*** Opening of Recorded information ***

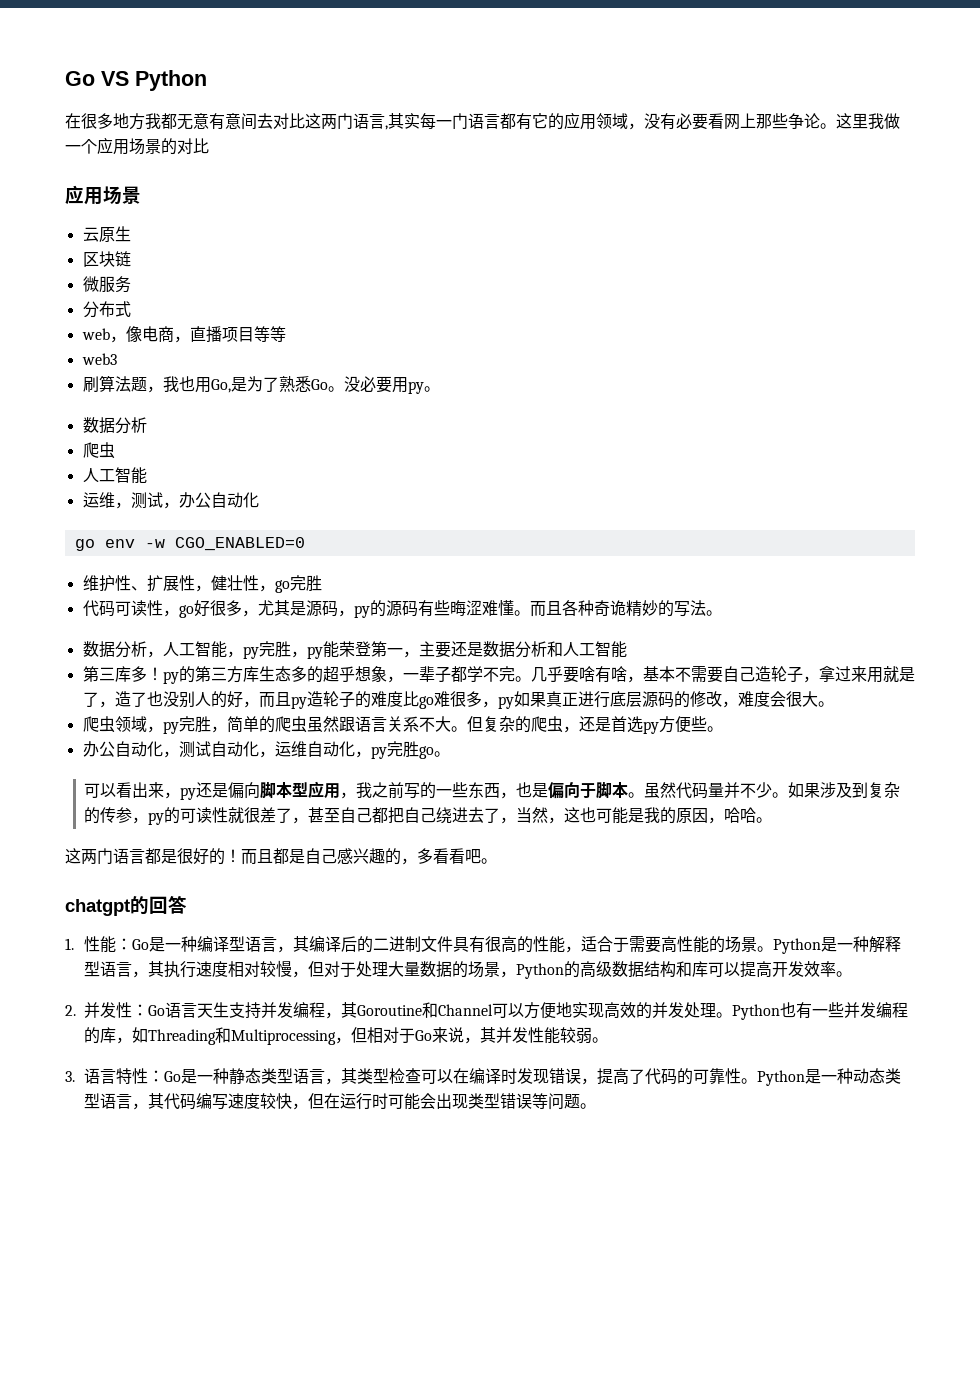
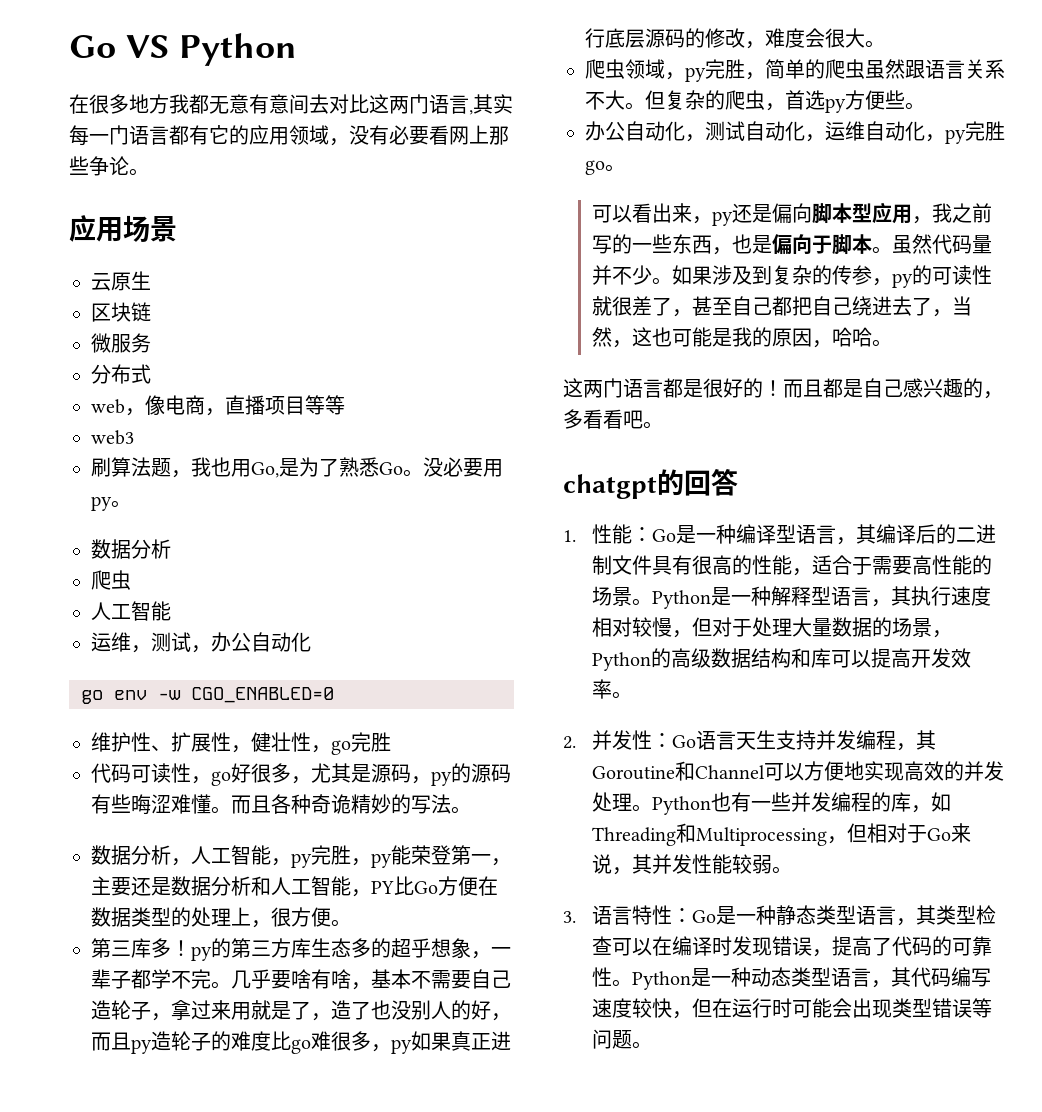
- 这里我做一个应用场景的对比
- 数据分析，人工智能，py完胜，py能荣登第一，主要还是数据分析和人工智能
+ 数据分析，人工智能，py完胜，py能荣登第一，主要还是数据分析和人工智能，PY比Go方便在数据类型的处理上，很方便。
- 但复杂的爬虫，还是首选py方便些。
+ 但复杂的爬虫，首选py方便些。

*** Close of Recorded information ***
*** Opening of Recorded information ***

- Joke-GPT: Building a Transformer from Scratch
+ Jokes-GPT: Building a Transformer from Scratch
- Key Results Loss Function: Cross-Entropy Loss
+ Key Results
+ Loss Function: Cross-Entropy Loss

*** Close of Recorded information ***
*** Opening of Recorded information ***

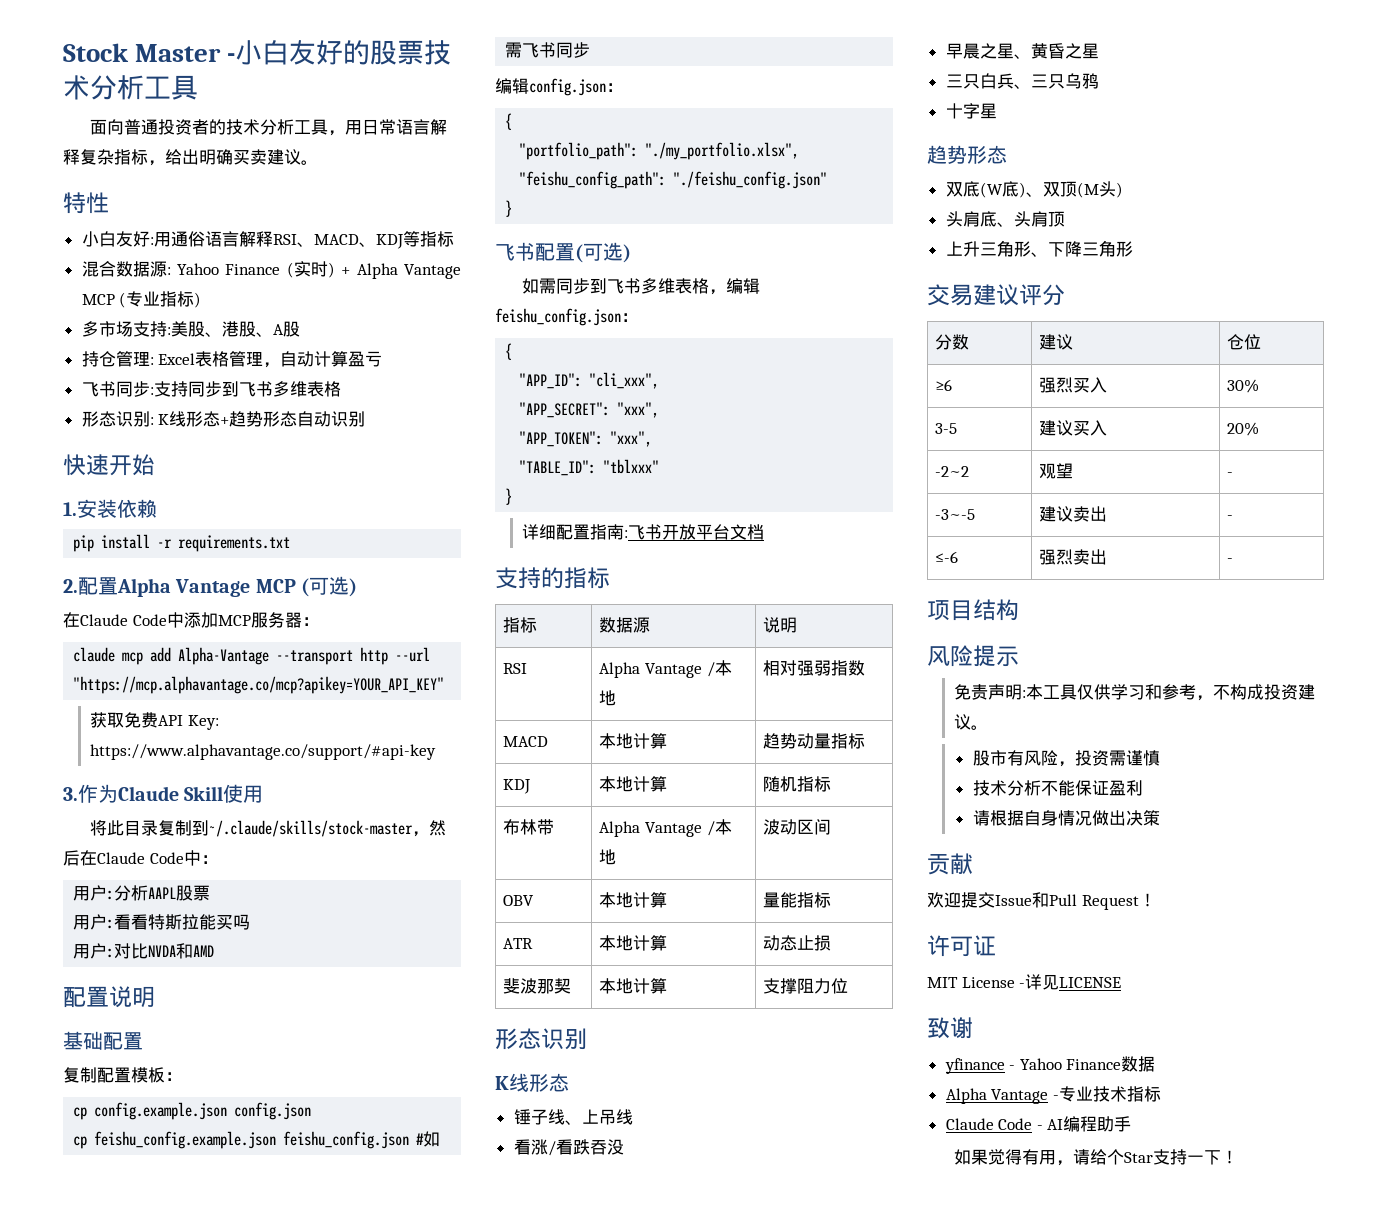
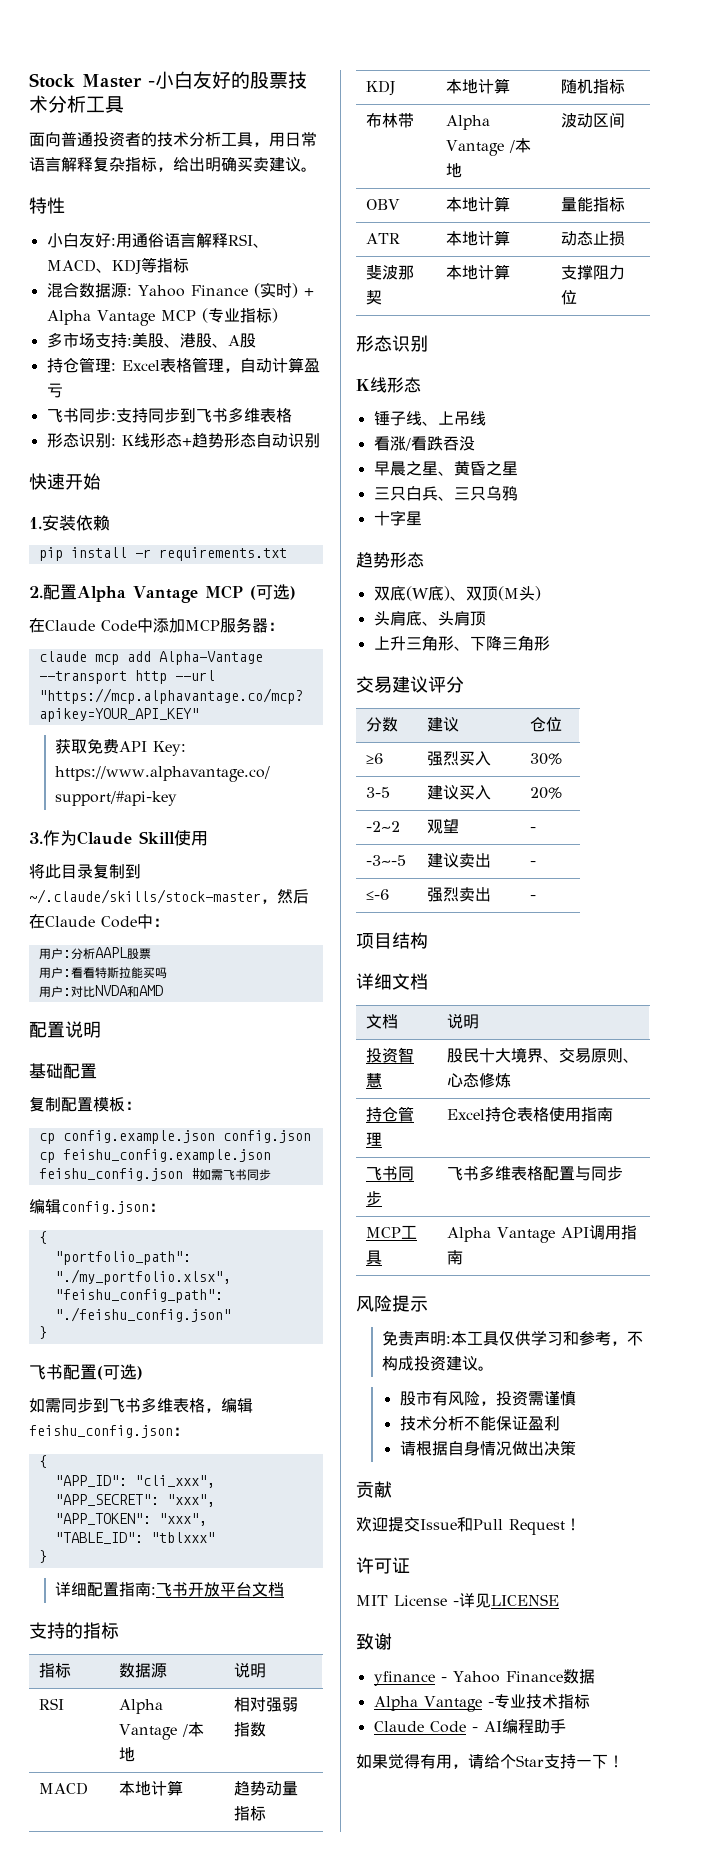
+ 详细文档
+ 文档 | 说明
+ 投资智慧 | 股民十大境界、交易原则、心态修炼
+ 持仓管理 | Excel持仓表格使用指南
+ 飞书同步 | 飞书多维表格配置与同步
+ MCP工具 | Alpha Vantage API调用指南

*** Close of Recorded information ***

__Brief__:
Where does the word "人工智能" occur in the data? Copy every line that has it.

__Written answer__:
- 数据分析，人工智能，py完胜，py能荣登第一，主要还是数据分析和人工智能
+ 数据分析，人工智能，py完胜，py能荣登第一，主要还是数据分析和人工智能，PY比Go方便在数据类型的处理上，很方便。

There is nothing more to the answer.